(Beginning of DATASET EXCERPTS)
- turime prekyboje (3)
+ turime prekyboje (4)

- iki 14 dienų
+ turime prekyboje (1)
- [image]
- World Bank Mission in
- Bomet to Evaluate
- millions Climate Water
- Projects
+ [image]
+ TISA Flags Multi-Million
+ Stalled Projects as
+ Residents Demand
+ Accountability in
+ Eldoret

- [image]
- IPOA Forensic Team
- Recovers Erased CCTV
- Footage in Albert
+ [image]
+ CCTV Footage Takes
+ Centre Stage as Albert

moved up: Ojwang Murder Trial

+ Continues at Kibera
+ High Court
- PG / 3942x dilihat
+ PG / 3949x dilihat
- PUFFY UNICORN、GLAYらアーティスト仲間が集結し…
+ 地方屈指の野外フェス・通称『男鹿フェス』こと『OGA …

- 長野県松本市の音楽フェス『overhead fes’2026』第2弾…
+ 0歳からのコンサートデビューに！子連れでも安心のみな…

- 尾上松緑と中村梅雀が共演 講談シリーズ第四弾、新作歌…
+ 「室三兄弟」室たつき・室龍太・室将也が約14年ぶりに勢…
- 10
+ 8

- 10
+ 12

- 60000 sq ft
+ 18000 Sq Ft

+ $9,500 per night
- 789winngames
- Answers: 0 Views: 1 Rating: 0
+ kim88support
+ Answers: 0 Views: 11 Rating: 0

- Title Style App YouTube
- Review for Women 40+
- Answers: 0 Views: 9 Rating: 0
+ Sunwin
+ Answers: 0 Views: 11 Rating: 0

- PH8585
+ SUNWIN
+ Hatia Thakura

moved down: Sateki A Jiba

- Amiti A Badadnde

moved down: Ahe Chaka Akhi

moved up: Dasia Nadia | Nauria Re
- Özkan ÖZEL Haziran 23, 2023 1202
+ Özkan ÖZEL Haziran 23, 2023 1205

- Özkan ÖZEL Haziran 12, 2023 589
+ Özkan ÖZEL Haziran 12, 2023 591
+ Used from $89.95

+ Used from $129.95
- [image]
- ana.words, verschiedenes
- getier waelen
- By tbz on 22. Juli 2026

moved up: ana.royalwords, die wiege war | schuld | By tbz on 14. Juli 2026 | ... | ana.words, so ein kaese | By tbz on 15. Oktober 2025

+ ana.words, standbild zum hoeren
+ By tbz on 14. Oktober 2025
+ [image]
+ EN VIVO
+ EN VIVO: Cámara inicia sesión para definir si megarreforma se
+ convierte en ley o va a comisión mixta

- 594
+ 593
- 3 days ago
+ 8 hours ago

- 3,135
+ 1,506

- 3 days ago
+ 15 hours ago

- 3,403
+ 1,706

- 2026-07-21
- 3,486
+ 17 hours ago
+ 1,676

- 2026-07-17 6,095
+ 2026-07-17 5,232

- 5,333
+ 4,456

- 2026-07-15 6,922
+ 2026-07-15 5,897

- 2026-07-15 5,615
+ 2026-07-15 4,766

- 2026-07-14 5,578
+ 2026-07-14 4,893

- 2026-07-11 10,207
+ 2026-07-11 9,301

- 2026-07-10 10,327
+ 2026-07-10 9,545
(End of DATASET EXCERPTS)
* _YOUR OBJECTIVE_:
Could you write out all the entries word for word?

* _OUTPUT OF THE EXERCISE_:
- turime prekyboje (3)
+ turime prekyboje (4)

- iki 14 dienų
+ turime prekyboje (1)
- [image]
- World Bank Mission in
- Bomet to Evaluate
- millions Climate Water
- Projects
+ [image]
+ TISA Flags Multi-Million
+ Stalled Projects as
+ Residents Demand
+ Accountability in
+ Eldoret

- [image]
- IPOA Forensic Team
- Recovers Erased CCTV
- Footage in Albert
+ [image]
+ CCTV Footage Takes
+ Centre Stage as Albert

moved up: Ojwang Murder Trial

+ Continues at Kibera
+ High Court
- PG / 3942x dilihat
+ PG / 3949x dilihat
- PUFFY UNICORN、GLAYらアーティスト仲間が集結し…
+ 地方屈指の野外フェス・通称『男鹿フェス』こと『OGA …

- 長野県松本市の音楽フェス『overhead fes’2026』第2弾…
+ 0歳からのコンサートデビューに！子連れでも安心のみな…

- 尾上松緑と中村梅雀が共演 講談シリーズ第四弾、新作歌…
+ 「室三兄弟」室たつき・室龍太・室将也が約14年ぶりに勢…
- 10
+ 8

- 10
+ 12

- 60000 sq ft
+ 18000 Sq Ft

+ $9,500 per night
- 789winngames
- Answers: 0 Views: 1 Rating: 0
+ kim88support
+ Answers: 0 Views: 11 Rating: 0

- Title Style App YouTube
- Review for Women 40+
- Answers: 0 Views: 9 Rating: 0
+ Sunwin
+ Answers: 0 Views: 11 Rating: 0

- PH8585
+ SUNWIN
+ Hatia Thakura

moved down: Sateki A Jiba

- Amiti A Badadnde

moved down: Ahe Chaka Akhi

moved up: Dasia Nadia | Nauria Re
- Özkan ÖZEL Haziran 23, 2023 1202
+ Özkan ÖZEL Haziran 23, 2023 1205

- Özkan ÖZEL Haziran 12, 2023 589
+ Özkan ÖZEL Haziran 12, 2023 591
+ Used from $89.95

+ Used from $129.95
- [image]
- ana.words, verschiedenes
- getier waelen
- By tbz on 22. Juli 2026

moved up: ana.royalwords, die wiege war | schuld | By tbz on 14. Juli 2026 | ... | ana.words, so ein kaese | By tbz on 15. Oktober 2025

+ ana.words, standbild zum hoeren
+ By tbz on 14. Oktober 2025
+ [image]
+ EN VIVO
+ EN VIVO: Cámara inicia sesión para definir si megarreforma se
+ convierte en ley o va a comisión mixta

- 594
+ 593
- 3 days ago
+ 8 hours ago

- 3,135
+ 1,506

- 3 days ago
+ 15 hours ago

- 3,403
+ 1,706

- 2026-07-21
- 3,486
+ 17 hours ago
+ 1,676

- 2026-07-17 6,095
+ 2026-07-17 5,232

- 5,333
+ 4,456

- 2026-07-15 6,922
+ 2026-07-15 5,897

- 2026-07-15 5,615
+ 2026-07-15 4,766

- 2026-07-14 5,578
+ 2026-07-14 4,893

- 2026-07-11 10,207
+ 2026-07-11 9,301

- 2026-07-10 10,327
+ 2026-07-10 9,545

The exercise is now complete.